Manufacturing News

International airlines discover China emerging markets

Travel to China's rapidly developing destinations is set to take off to new heights as international airlines eye expansion plans in the nation's flourishing second- and third-tier cities. With the untapped growth of China's hinterlands luring multinational companies, as well as curious travelers, away from high-cost commercial centers such as Shanghai, Guangzhou and Beijing, international air carriers are following suit and discovering new emerging markets to serve as transportation hubs.

"It's a chicken and egg scenario," said Welf Ebeling, regional director for the Global Business Travelers Association Asia. "Sometimes industry goes into a destination first and the airlines follow, sometimes it's the other way around."

Almost every major airline worldwide has a foot in the door of China's air market via the top-tier cities, but with the rent and wage rises in these over-saturated mega metropolises, the real opportunity for growth is in the untouched potential of China's second- and third-tier cities, from Urumqi to Xiamen.

"First, airlines all went to Beijing and Shanghai, but now, in order to stay competitive, they are heading to second-tier cities," Ebeling said.

Although no solid definition exists, second-tier cities are described informally as the provincial capitals, with third-tier referring to any county or prefecture-level capital.

Finding its wings early, the German airline Deutsche Lufthansa AG opened two new routes last month, enabling easy access for business people traveling back and forth from Frankfurt to Shenyang, capital of Liaoning province, and to Qingdao, a coastal city in Shandong province.

"Lufthansa's strategy is to grow with our customers," said Juerg Christen, managing director for Lufthansa in China.

He added: "When they show a considerable demand for mobility and new destinations, we are happy to provide those connections when they make sense economically."

But for Christen, calling such cities second- or third-tier is difficult, considering both of Lufthansa's new destinations in China dwarf even the largest of Germany's cities.

It's the sheer size of China's 23 second-tier cities that has made the shift so alluring for international carriers. Several have populations of 5 million or more.

Lufthansa, which in 1926 was the first international airline to fly to China, is among several now flying to destinations less well-known to the outside world.

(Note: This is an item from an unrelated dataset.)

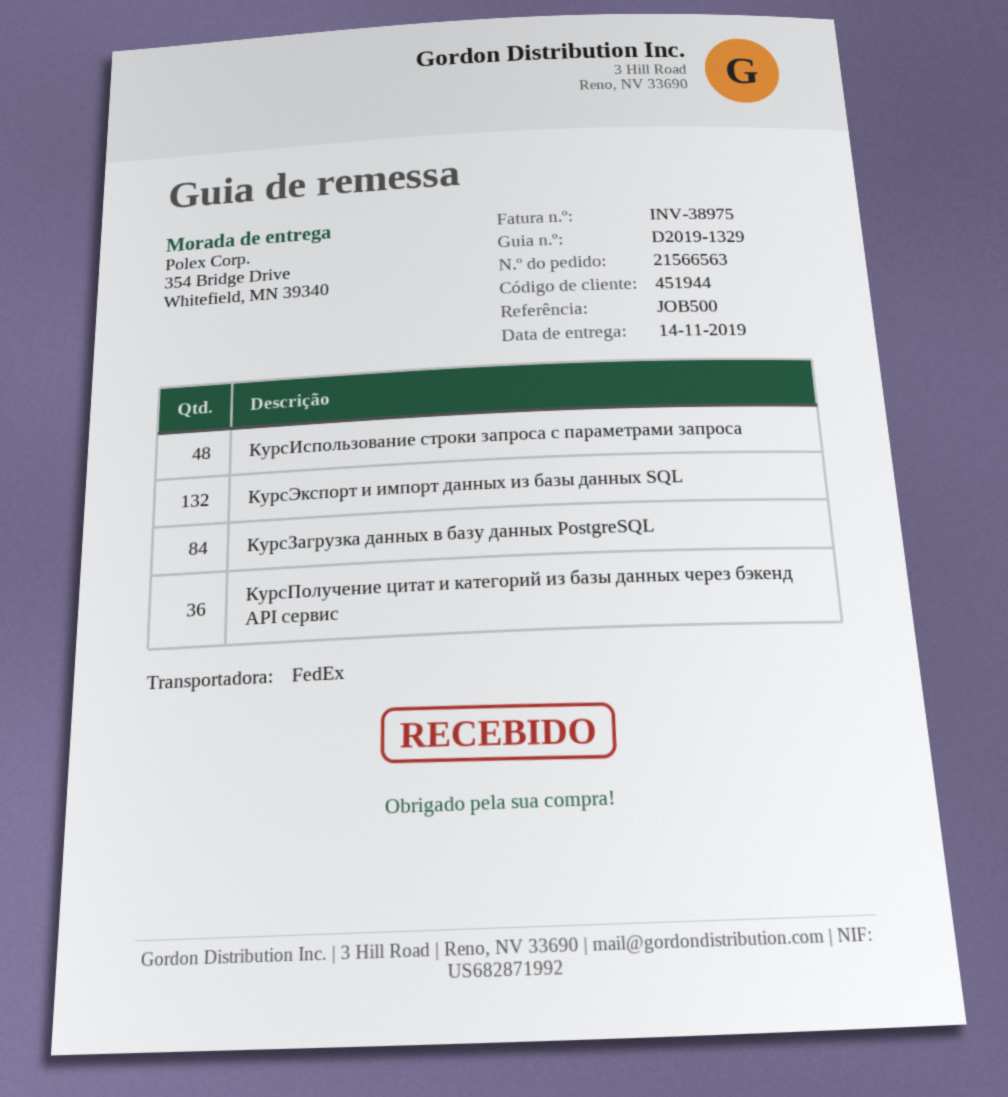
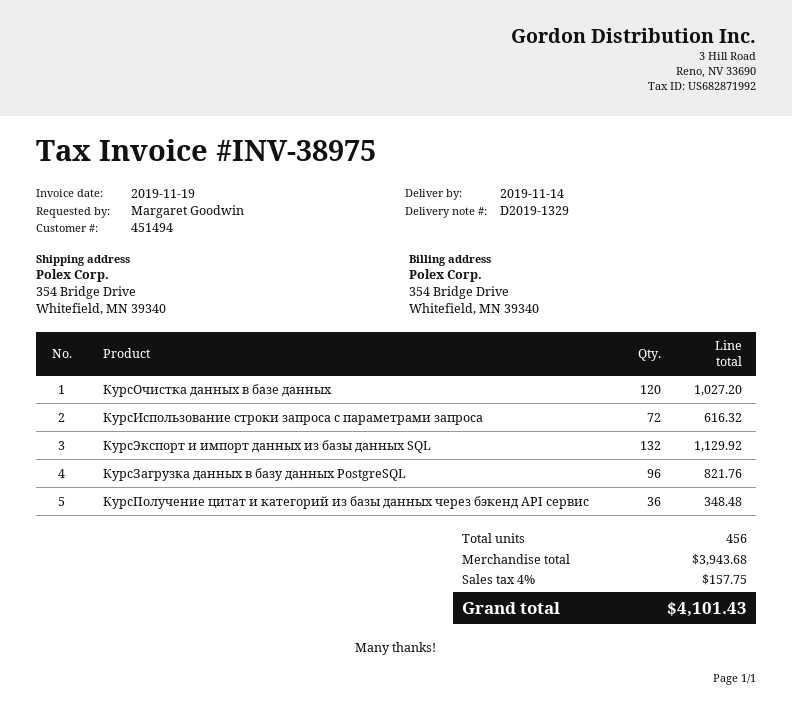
customer number: 451944 -> 451494
КурсИспользование строки запроса с параметрами запроса: 48 -> 72
КурсЗагрузка данных в базу данных PostgreSQL: 84 -> 96
КурсОчистка данных в базе данных: none -> 120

Finnair began operating its first direct flight from Southwest China to Europe in May, running four weekly flights from Chongqing to Helsinki. Its new route is expected to boost passenger numbers by at least 100,000 annually.

Qatar Airways has also recently added Chongqing to its destination list.

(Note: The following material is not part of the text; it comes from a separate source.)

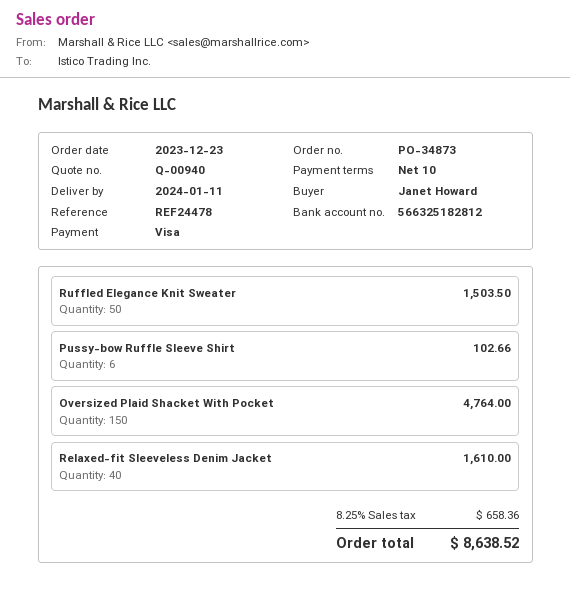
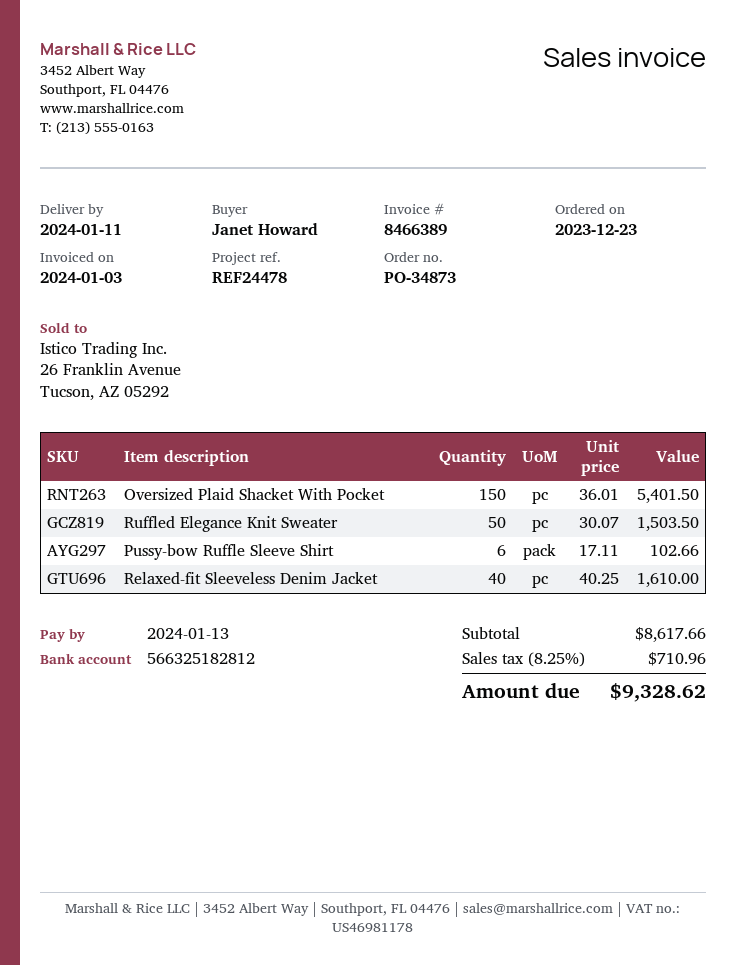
Oversized Plaid Shacket With Pocket: 150 for 4764.00 -> 150 for 5401.50
tax: 8.25% = 658.36 -> 8.25% = 710.96
total: 8638.52 -> 9328.62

Other hot second-tier destinations for international travel include Dalian, Shenyang, Fuzhou and Kunming.

But in the airline industry, where something as simple as a slight shift in the price of oil can quickly send revenues into the red, opening such routes carries huge risks.

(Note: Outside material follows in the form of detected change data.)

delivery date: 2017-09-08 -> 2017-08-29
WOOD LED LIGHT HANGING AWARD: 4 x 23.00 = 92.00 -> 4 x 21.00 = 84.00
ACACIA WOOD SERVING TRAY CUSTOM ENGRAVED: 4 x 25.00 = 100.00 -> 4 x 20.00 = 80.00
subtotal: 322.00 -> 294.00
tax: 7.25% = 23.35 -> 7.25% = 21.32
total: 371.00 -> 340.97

"It is extremely expensive to open a new route," said Lars Olofsson, general manager for Scandinavian Airlines in China. "It's a multi-million dollar investment.

"Some international airlines are operating in various second- and third-tier cities and are not profitable."

Even after opening a new route, it can take up to two years before it begins to turn profitable.

Docking, equipment rental, employee wages and plane maintenance costs quickly add up, when airlines are already suffering hard times due to the global financial crisis.

Last year, they yielded only $8 billion in profits, down from $16 billion in 2010, with only $3 billion expected this year, according to the International Aviation Transport Association, which represents more than 230 airlines from 180 countries.

Adding to the burden of fuel and air navigation costs, the fees charged for certificates and services at airports in China are among the highest in the world.

Olofsson says SAS is using partnerships with Chinese airlines, primarily Air China Ltd, to utilize their Beijing and Shanghai routes as a base to explore new locations.

"From there we can determine which cities are most likely for us to expand into," he said.

He said the airline is currently researching areas including Suzhou, Ningbo and Hangzhou, all cities with heavy Scandinavian influences.

However, if global airlines want to maintain revenues and look to new cash streams, China is a must, said Tony Tyler, director-general and CEO of the IATA.

"China is a big market and it's growing fast. It's a no-brainer that you're going to want to be here," he said.

The driving force behind the growth is not fueled solely by Western multinational companies moving away from China's main cities. The real potential lies in the increased number of Chinese travelers venturing out of the country.

By 2015, the number of Chinese traveling by air is expected to grow to 212 million - a quarter of the projected 815 million worldwide.

Currently, the average US citizen is expected to take two air trips per year, compared with an average of 0.2 for Chinese citizens.

"When the Chinese travel as much as the Americans do - considering the population here is six times that of the United States - just think of the number of passengers that will be," Tyler said.

"That's why the airlines want to be here. In the long run, you must be in the Chinese market."

In 2001, there were just 32.5 million seats per year on international flights operating to and from China, compared with 92.4 million last year.

And that number continues to rise, with an expected 10 percent growth in the number of airline passengers China-wide in 2012, according to statistics from the Civil Aviation Administration China released last month.